First: Scott Weiss, the owner and principal detective of the Weiss Agency in San Francisco, is a big man with a paunch, 'a sad, ugly face,' a bulbous nose and sagging cheeks, unkempt salt-and-pepper hair, and 'a knack for reading people.' In his fifties, Weiss had a long career with the San Francisco Police Department before going into business on his own. Now he tries to live a somewhat simple life in which Macallan scotch whiskey remains one of his principal pleasures.

Second: Jim Bishop, having worked in the troubled past with his estranged friend Weiss, is a tall, well-built, 'adrenaline junky' who stands out among others principally because of his sardonic smile and his Harley-Davidson motorcycle. As a self-described 'cold-hearted bastard,' who recently survived a murderous relationship, the former military Black Ops specialist, has recently been especially fond of hanging out in bars. When he gets himself involved in a violent incident in a jail cell, Bishop finds himself briefly 'shaking hands with the devil,' which will fortuitously lead him to crucial information that might help him save Weiss's life.

Third: Julie Wyant, a San Francisco prostitute with a shadowy background, has recently had a run-in with a violent man who now obsesses over her.

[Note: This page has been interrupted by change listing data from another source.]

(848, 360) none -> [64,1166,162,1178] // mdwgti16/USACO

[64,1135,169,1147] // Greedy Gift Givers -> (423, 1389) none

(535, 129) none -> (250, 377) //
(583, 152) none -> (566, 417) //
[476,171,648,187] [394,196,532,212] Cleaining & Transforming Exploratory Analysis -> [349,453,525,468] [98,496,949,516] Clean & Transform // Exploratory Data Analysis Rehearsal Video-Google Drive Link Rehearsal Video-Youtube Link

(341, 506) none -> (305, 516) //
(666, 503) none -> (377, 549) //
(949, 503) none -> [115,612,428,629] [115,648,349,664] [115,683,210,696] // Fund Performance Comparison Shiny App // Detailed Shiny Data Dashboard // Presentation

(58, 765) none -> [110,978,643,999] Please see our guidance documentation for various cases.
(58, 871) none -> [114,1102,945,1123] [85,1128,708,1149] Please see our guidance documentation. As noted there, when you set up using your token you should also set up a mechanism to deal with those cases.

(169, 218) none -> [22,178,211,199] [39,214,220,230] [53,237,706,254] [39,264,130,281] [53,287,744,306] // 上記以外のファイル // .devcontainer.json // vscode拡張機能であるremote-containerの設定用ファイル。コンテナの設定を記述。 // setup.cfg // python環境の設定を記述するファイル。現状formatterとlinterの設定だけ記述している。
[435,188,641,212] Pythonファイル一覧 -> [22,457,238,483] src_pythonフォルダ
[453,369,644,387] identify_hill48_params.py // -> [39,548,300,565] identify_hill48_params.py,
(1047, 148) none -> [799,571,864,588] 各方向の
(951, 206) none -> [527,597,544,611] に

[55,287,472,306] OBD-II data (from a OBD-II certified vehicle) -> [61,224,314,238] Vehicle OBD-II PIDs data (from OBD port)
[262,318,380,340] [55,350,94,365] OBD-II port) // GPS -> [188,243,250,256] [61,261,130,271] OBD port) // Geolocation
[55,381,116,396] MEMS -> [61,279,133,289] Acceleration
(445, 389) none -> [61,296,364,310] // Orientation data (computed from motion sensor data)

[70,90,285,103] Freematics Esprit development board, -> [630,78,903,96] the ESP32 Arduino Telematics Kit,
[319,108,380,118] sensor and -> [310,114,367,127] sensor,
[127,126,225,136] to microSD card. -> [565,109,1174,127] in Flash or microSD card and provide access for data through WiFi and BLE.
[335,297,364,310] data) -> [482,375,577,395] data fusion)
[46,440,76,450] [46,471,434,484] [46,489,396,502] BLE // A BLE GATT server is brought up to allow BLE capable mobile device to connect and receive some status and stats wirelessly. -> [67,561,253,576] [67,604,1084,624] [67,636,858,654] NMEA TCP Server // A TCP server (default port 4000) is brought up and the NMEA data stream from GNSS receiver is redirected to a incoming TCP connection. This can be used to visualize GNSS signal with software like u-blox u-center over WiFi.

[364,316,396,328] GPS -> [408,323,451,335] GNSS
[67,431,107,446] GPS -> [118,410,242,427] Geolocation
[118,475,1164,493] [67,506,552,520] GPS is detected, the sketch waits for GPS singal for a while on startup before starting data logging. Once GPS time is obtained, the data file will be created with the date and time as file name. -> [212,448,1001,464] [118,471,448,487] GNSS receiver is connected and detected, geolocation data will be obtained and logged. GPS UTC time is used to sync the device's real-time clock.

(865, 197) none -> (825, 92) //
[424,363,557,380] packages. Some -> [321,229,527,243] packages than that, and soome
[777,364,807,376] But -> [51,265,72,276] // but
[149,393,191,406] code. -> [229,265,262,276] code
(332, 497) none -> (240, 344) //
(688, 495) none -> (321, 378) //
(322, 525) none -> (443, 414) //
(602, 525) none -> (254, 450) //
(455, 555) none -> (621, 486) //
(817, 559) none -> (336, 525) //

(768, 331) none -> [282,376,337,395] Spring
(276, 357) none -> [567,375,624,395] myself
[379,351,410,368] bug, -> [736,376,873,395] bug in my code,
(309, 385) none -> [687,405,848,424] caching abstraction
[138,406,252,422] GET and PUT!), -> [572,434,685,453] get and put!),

Anxious to avoid further problems with the man known as the Shadowman, Julie is on the run.

Fourth: The Shadowman - calling himself John Foy when he is willing to be acknowledged by the world round him - has 'a gift for moving through the world unseen,' which is a useful ability for a professional killer. In fact, 'murder had been good to the Shadowman. He's made millions at it over the years.' His prey seldom, if ever, escapes.

The complicated convergence of these four characters is the heart-and-soul of Damnation Street. You see, for reasons best left unexplained at this point, the Shadowman has been pursuing Weiss for a long time. Now the Shadowman is pursuing Julie. And again for reasons best left unexplained at this point, Weiss is also pursuing Julie. So, in a deadly and fast-paced cat-and-mouse game, Julie Wyant - if that really is her name - leads the detective and the professional killer on a not-so-merry chase all over California and Nevada, and the dangerous trail ultimately takes everyone - including Jim Bishop and the occasional narrator (the author) - to the explosive and murderous climax at the House of Dreams, a brothel on Damnation Street in beautiful, downtown Union City, Nevada.

And so it goes in Damnation Street. This most recent Andrew Klavan novel is an intriguing tale of blackmail, secrecy, and murder in which the lives of families, friends, co-workers, enemies, and cold-blooded killers intersect in the most surprising ways. By employing something like a meta-fiction fusion of third-person and first-person narration, which might be initially confusing to readers, the Edgar award winning author Klavan is successful in his technique of conflating fiction (which is actually a creative nonfiction rendering of Weiss's and Bishop's pulse-pounding adventures) and nonfiction (which is actually something like a memoir - with poetic license - in which Klavan recalls his experiences as a non-detective employee at a San Francisco agency). As elsewhere noted, the hardboiled Damnation Street features a 'gripping plot and engrossing characters' as well as 'darkness, light, horror, and humor,' which are 'all fused into a relentless tale of suspense.' I agree!